“Noi dobbiamo vincere questa battaglia.
Dobbiamo vincerla assolutamente.
Utilizzate tutti i mezzi possibili per convincere la gente.
Parlate con i vostri amici, con i vostri parenti, con i vostri conoscenti.
Utilizziamo anche questi mezzi, perché dobbiamo vincere questa battaglia.
Se serve, utilizzate anche il solito sistema… il sistema clientelare.”
AldoMattia, parlamentare di FdI, durante un incontro pubblico a Genzano di Lucania per la campagna del Sì

Un video circolato nelle ultime ore sta sollevando un’ondata di polemiche politiche in Basilicata e non solo. Al centro della bufera c’è il deputato lucano di Fratelli d’Italia, Aldo Mattia, ripreso durante un incontro pubblico a Genzano di Lucania mentre parla apertamente di utilizzare il “solito sistema clientelare” per raccogliere voti a supporto del Sì per il prossimo referendum costituzionale sulla riforma della giustizia.

Le immagini, diffuse sui social, mostrano un momento dell'incontro che ha avuto luogo della sezione locale del partito guidato da Giorgia Meloni. Nel passaggio più contestato si sente chiaramente l’invito a mobilitare reti personali e familiari per convincere gli elettori.

Secondo quanto emerge dal video, il riferimento è esplicito: fare leva su rapporti di parentela, amicizie e favori personali per ottenere consenso politico. In sostanza, il meccanismo classico del clientelismo, evocato senza imbarazzo davanti ai presenti.

Il passaggio che fa Il punto più controverso è l’invito a utilizzare quello che viene definito “il solito sistema”. Un’espressione che nel linguaggio politico italiano richiama pratiche ben note: chiedere voti appellandosi ai favori ricevuti o ai legami familiari.

Il concetto viene spiegato con esempi altrettanto diretti:
“Fammi questo favore perché sei mio cugino” oppure “Aiutami perché io ne ho fatti già tanti a te”.

Parole che per molti osservatori suonano come una legittimazione esplicita di pratiche clientelari. Un modello di costruzione del consenso che non si fonda su programmi, idee o confronto politico, ma su relazioni personali e scambi di favori.

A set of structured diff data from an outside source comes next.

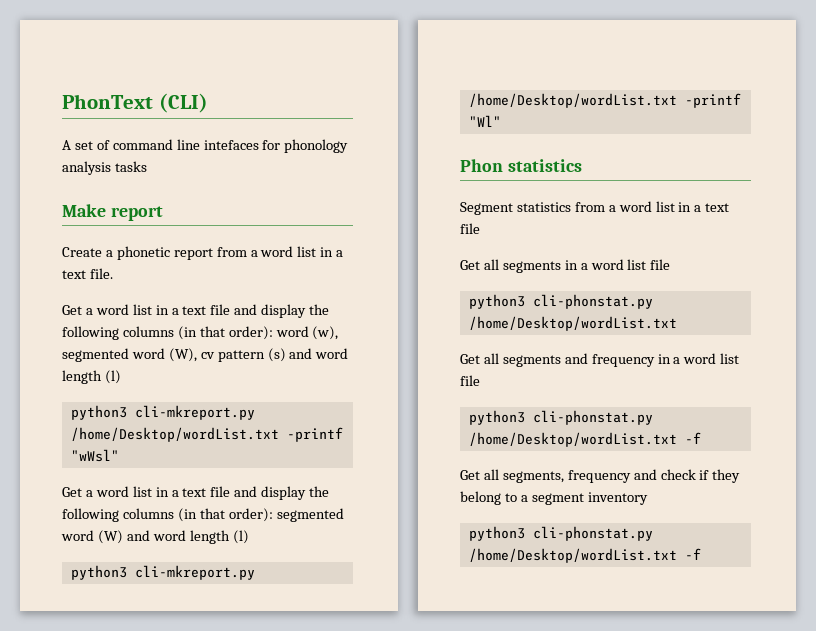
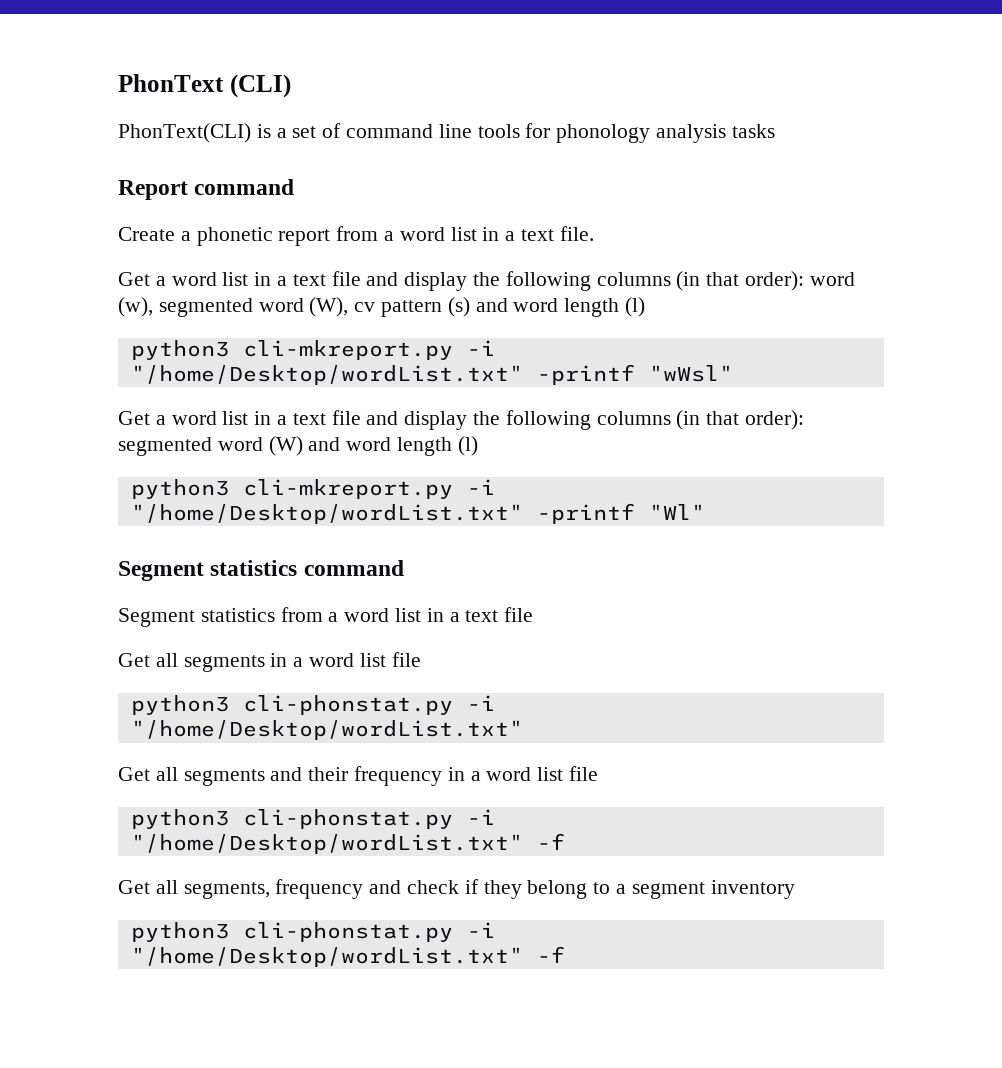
[62,140,71,150] A -> [118,123,287,143] PhonText(CLI) is a
[203,140,259,150] intefaces -> [477,124,520,138] tools
[62,204,163,221] Make report -> [118,179,295,200] Report command
[70,427,279,442] /home/Desktop/wordList.txt -> [466,340,495,356] [130,365,523,385] -i "/home/Desktop/wordList.txt"
[468,93,677,108] /home/Desktop/wordList.txt -> [466,479,495,495] [130,504,523,524] -i "/home/Desktop/wordList.txt"
[460,159,582,172] Phon statistics -> [118,560,404,581] Segment statistics command
[468,316,677,331] /home/Desktop/wordList.txt -> [466,695,495,711] [130,720,523,740] -i "/home/Desktop/wordList.txt"
(588, 358) none -> [308,767,349,781] their
[468,432,677,447] /home/Desktop/wordList.txt -> [466,809,495,825] [130,834,523,854] -i "/home/Desktop/wordList.txt"
[468,548,677,563] /home/Desktop/wordList.txt -> [466,922,495,938] [130,947,523,967] -i "/home/Desktop/wordList.txt"

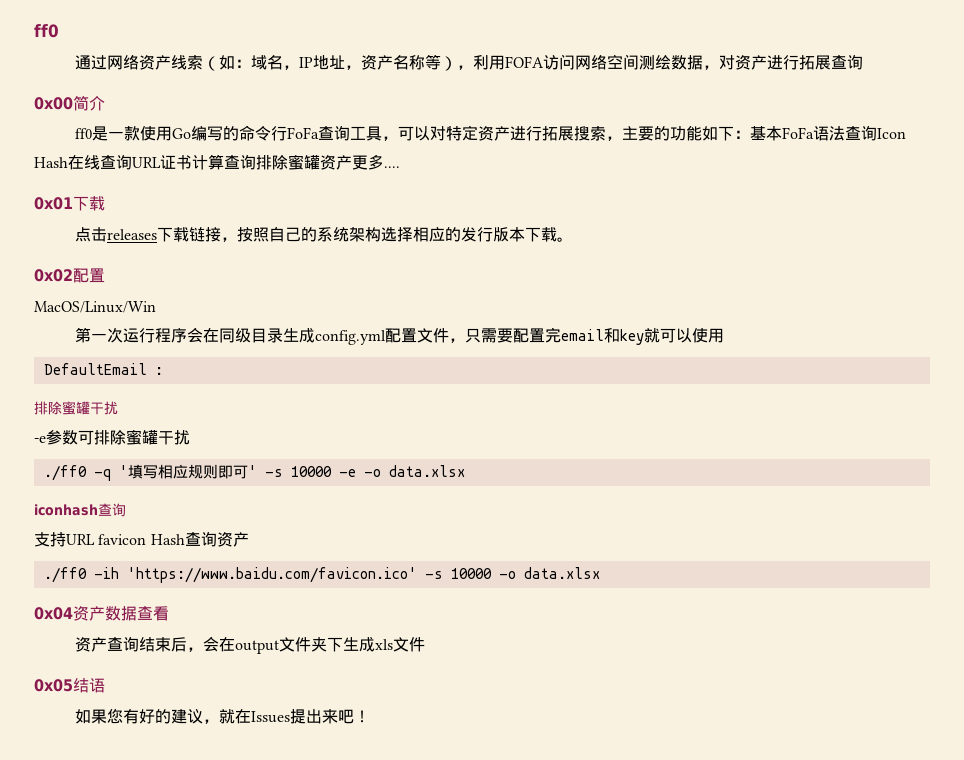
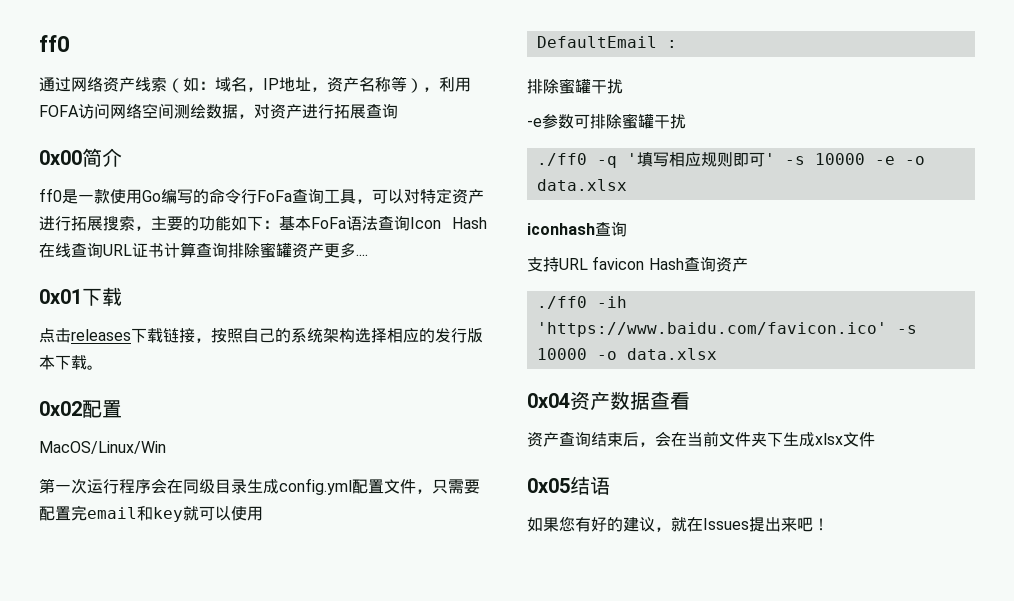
[235,640,280,654] output -> [687,431,719,447] 当前
[375,639,394,650] xls -> [815,433,843,445] xlsx

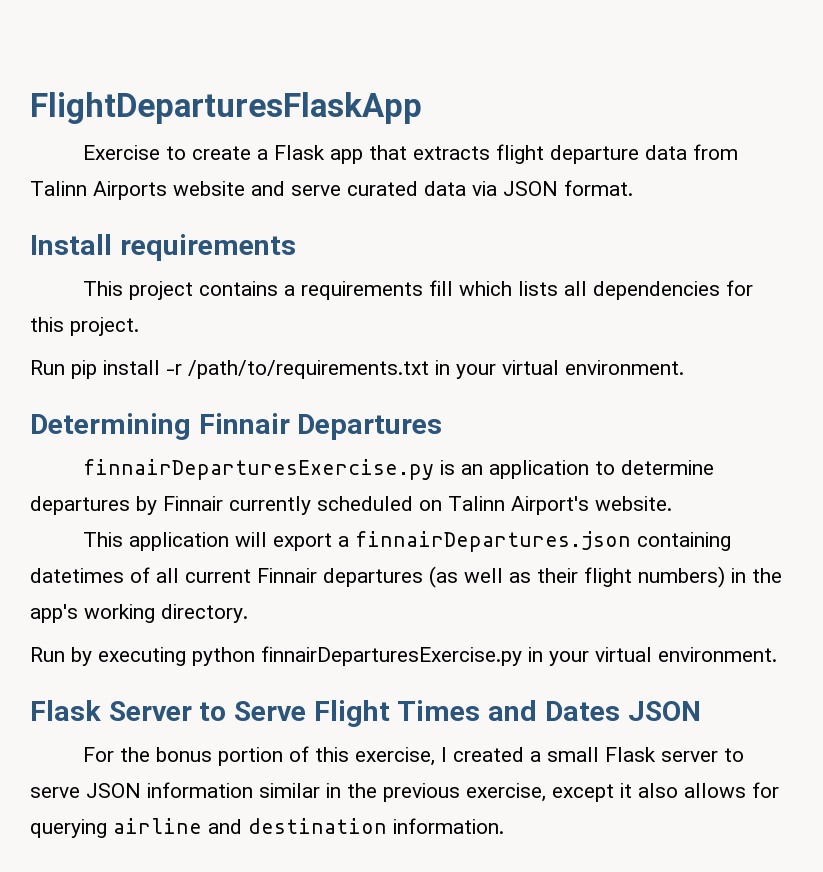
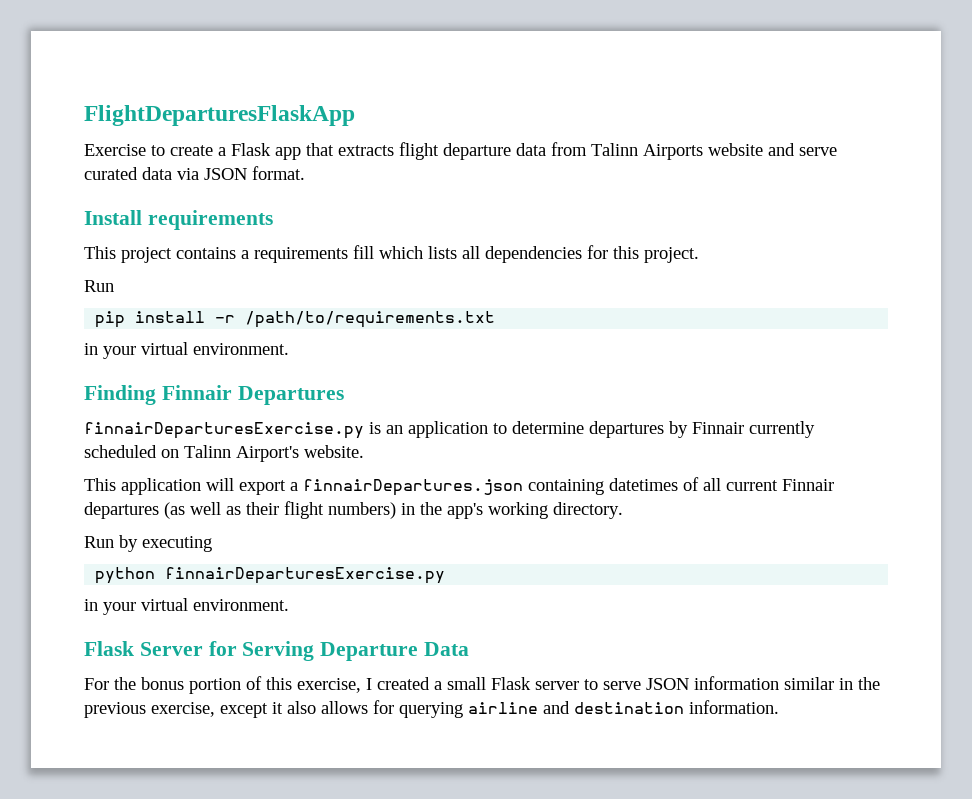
(65, 367) none -> (114, 286) //
[435,360,684,379] [30,413,191,440] in your virtual environment. // Determining -> [84,342,289,359] [84,385,156,405] // in your virtual environment. // Finding
(186, 656) none -> (212, 544) //
(522, 656) none -> (446, 575) //
[199,700,701,727] to Serve Flight Times and Dates JSON -> [208,641,470,661] for Serving Departure Data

Il video ha immediatamente alimentato critiche e indignazione. L’accusa rivolta al deputato è quella di aver descritto la politica come una rete di scambi personali, anziché come uno spazio di confronto democratico. Tra l'altro, la campagna del Sì si basa sulla correttezza dei magistrati mentre, invece, quella dei politici evidentemente non è richiesta!

Per i critici si tratta di un messaggio devastante: il voto trasformato in moneta di scambio, la cittadinanza ridotta a un sistema di debiti e favori. Un’idea di politica che, sostengono, mortifica il principio del merito e il valore della partecipazione libera.

A rendere il caso ancora più esplosivo, secondo gli oppositori, è l’assenza di una presa di posizione ufficiale da parte dei vertici di Fratelli d’Italia.

Né la presidente del Consiglio Giorgia Meloni, leader del partito, né la sorella Arianna Meloni, figura chiave dell’organizzazione interna, hanno commentato pubblicamente l’episodio.

Un silenzio che gli avversari politici interpretano come imbarazzo o come una scelta di non intervenire su una vicenda che rischia di alimentare ulteriormente la polemica.

Al di là delle polemiche di giornata, la vicenda riporta al centro un tema antico della politica italiana: il clientelismo.

Un sistema che storicamente ha segnato molte realtà locali e che consiste nello scambio implicito tra consenso elettorale e favori personali, spesso fuori da qualsiasi logica di interesse pubblico.

Proprio per questo, sottolineano i critici, il caso sollevato dal video non è soltanto una polemica locale. Tocca una questione più ampia: la credibilità delle istituzioni e il rapporto di fiducia tra cittadini e politica.

Perché, ricordano in molti, in una democrazia il voto dovrebbe essere libero, consapevole e fondato su idee e programmi. Non su debiti personali o relazioni familiari.